Short story: storing identities in an integer field instead of a bigint. Now wou...

nathanaldensr · on Nov 12, 2018

Consider using GUIDs/UUIDs instead of integers. GUIDs are friendlier for replication, fake/mock data, and other reasons. The only situations where I'd recommend against using GUIDs is if total row size is a concern (GUIDs are usually larger on disk than integers) or if there is some legacy requirement to use them (e.g., an integration with a third-party).

Another thing I've done is use GUIDs for the primary key, then have an identity/sequence column called something like Sequence, which retains the sequencing capabilities of a regular integer identity column.

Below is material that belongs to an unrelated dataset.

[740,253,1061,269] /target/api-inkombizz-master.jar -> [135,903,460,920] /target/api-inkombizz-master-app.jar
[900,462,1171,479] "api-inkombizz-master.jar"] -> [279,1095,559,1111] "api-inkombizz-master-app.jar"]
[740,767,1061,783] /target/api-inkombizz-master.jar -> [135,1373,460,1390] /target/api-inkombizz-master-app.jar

otterley · on Nov 12, 2018

The flip side is that GUIDs take up a ton of space and are full of entropy, which makes them very inefficient to work with, are not cache-friendly, and not sortable. Certain database engines (e.g., InnoDB on MySQL) also limit the length of primary keys for performance reasons, which disqualifies GUIDs from being used. With clustering, short keys are better as they reduce IOPS required to fetch data.

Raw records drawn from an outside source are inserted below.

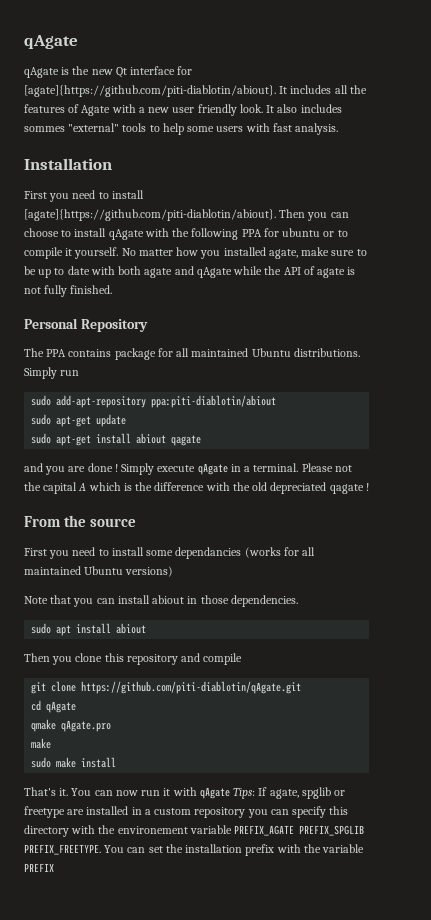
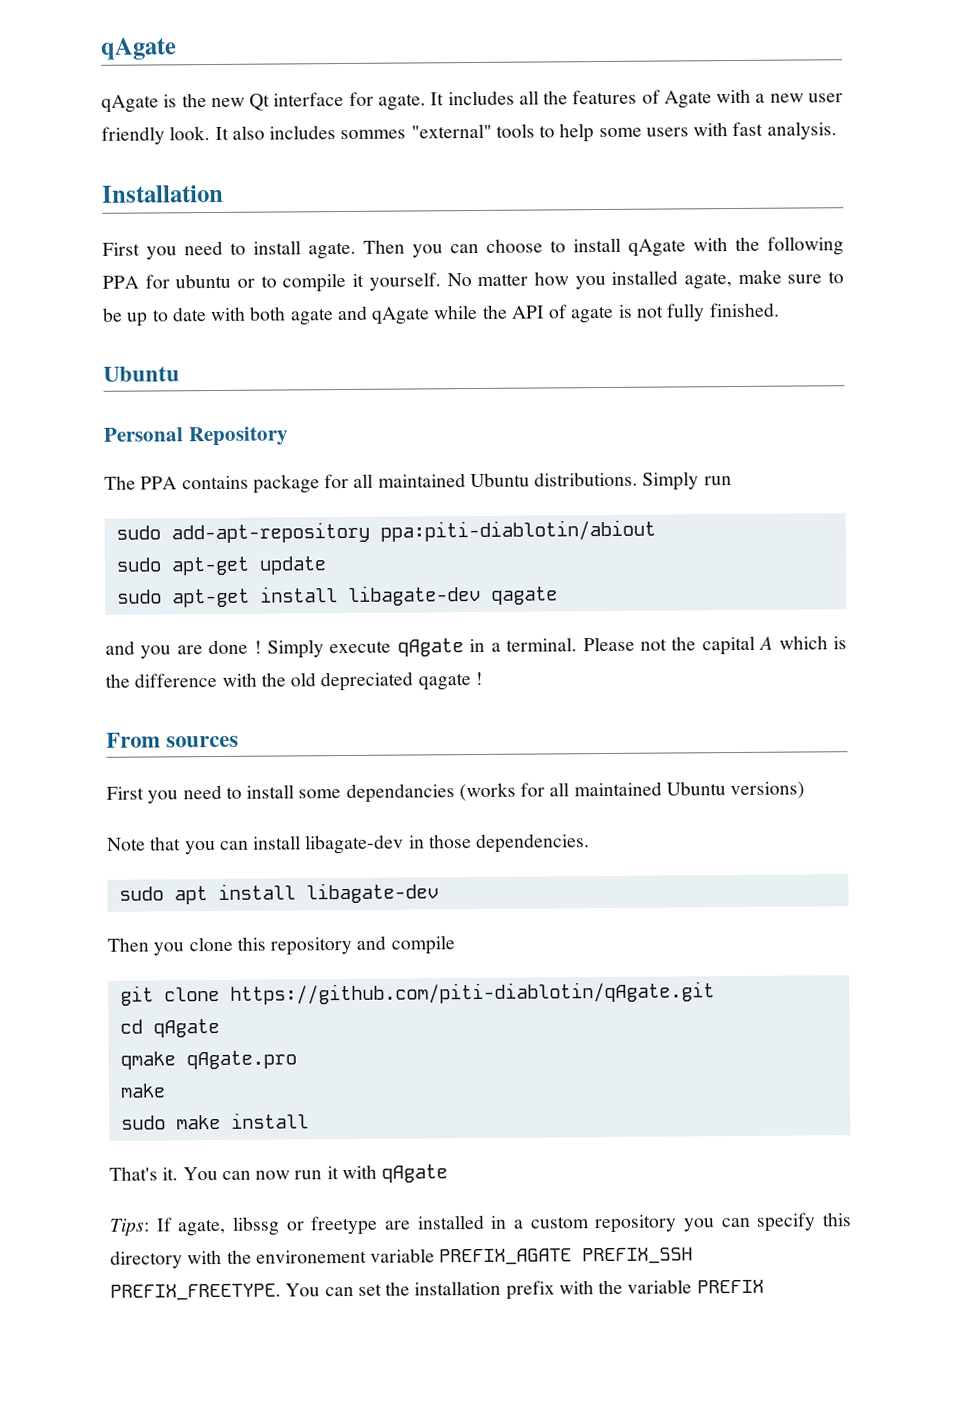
[24,85,276,97] [agate]{https://github.com/piti-diablotin/abiout}. -> [377,93,426,111] agate.
[24,209,276,221] [agate]{https://github.com/piti-diablotin/abiout}. -> [308,241,356,260] agate.
(113, 289) none -> [103,366,180,382] // Ubuntu
[136,433,167,444] abiout -> [347,584,481,606] libagate-dev
[64,515,137,527] the source -> [166,735,240,748] sources
[152,595,185,604] abiout -> [305,834,405,855] libagate-dev
[116,623,147,634] abiout -> [305,882,439,904] libagate-dev
(230, 793) none -> (449, 1173) //
[301,787,331,799] spglib -> [232,1216,280,1236] libssg
[299,825,365,836] PREFIX_SPGLIB -> [582,1247,694,1265] PREFIX_SSH

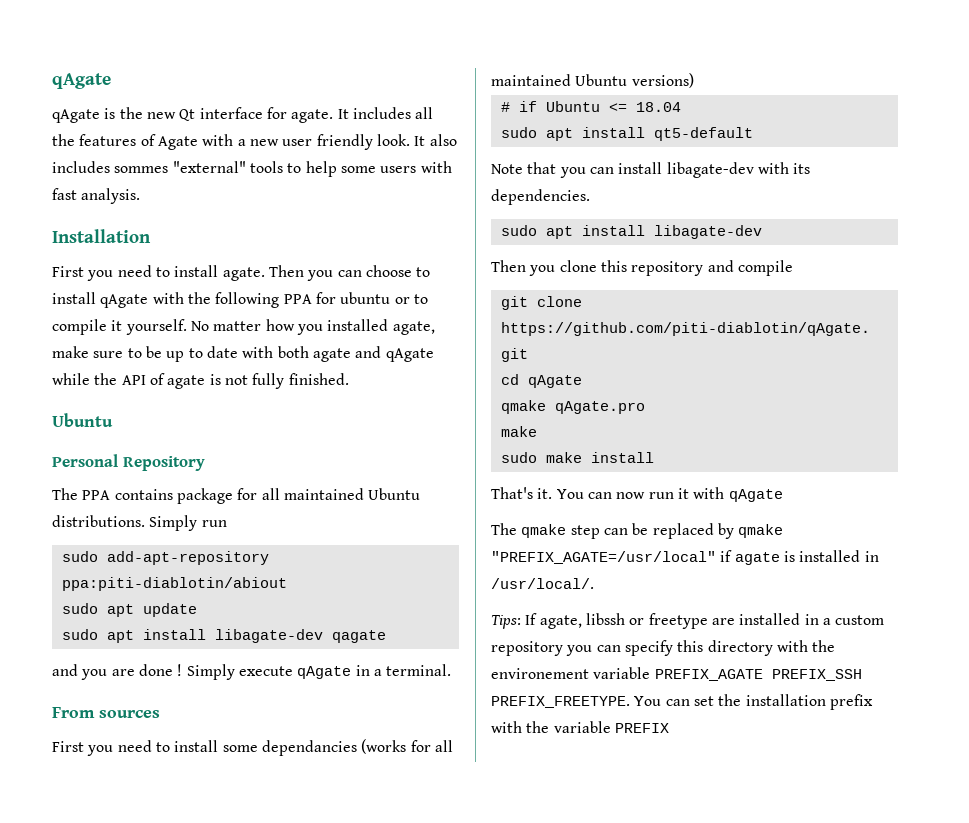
[170,556,250,576] apt-get -> [106,604,134,617] apt
[171,588,250,608] apt-get -> [106,630,134,643] apt
[582,635,847,656] [105,671,483,692] Please not the capital A which is the difference with the old depreciated qagate ! -> (452, 670) none
(806, 790) none -> [500,101,681,112] [500,127,753,141] // # if Ubuntu <= 18.04 // sudo apt install qt5-default
[408,834,472,849] in those -> [757,162,811,174] with its
(449, 1173) none -> [491,523,784,539] [491,550,879,565] [491,578,594,589] // The qmake step can be replaced by qmake "PREFIX_AGATE=/usr/local" if agate is installed in /usr/local/.
[232,1216,280,1236] libssg -> [585,613,625,625] libssh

See https://www.percona.com/blog/2006/10/03/long-primary-key-for... for an interesting discussion of the topic.

In general, it's unwise to make recommendations about what data types to use, especially for primary keys, without thorough research on their implications.

snowwolf · on Nov 12, 2018

I found https://tomharrisonjr.com/uuid-or-guid-as-primary-keys-be-ca... has a good rundown of the pros and cons.

spullara · on Nov 12, 2018

Use twitter snowflake ids — they pulled their implementation as it was out of date but Sony has one:

https://github.com/sony/sonyflake

overcast · on Nov 12, 2018

Vast majority of projects will not reach two billion row tables(ID>0), but it should be something considered when planning, and regularly revisited in the future. BIGINT from the start uses twice as much space, if it's not needed, it's just a waste. You have to think about memory, indexing, scans in the future. Hundreds of millions of rows x 4 more bytes, is A LOT.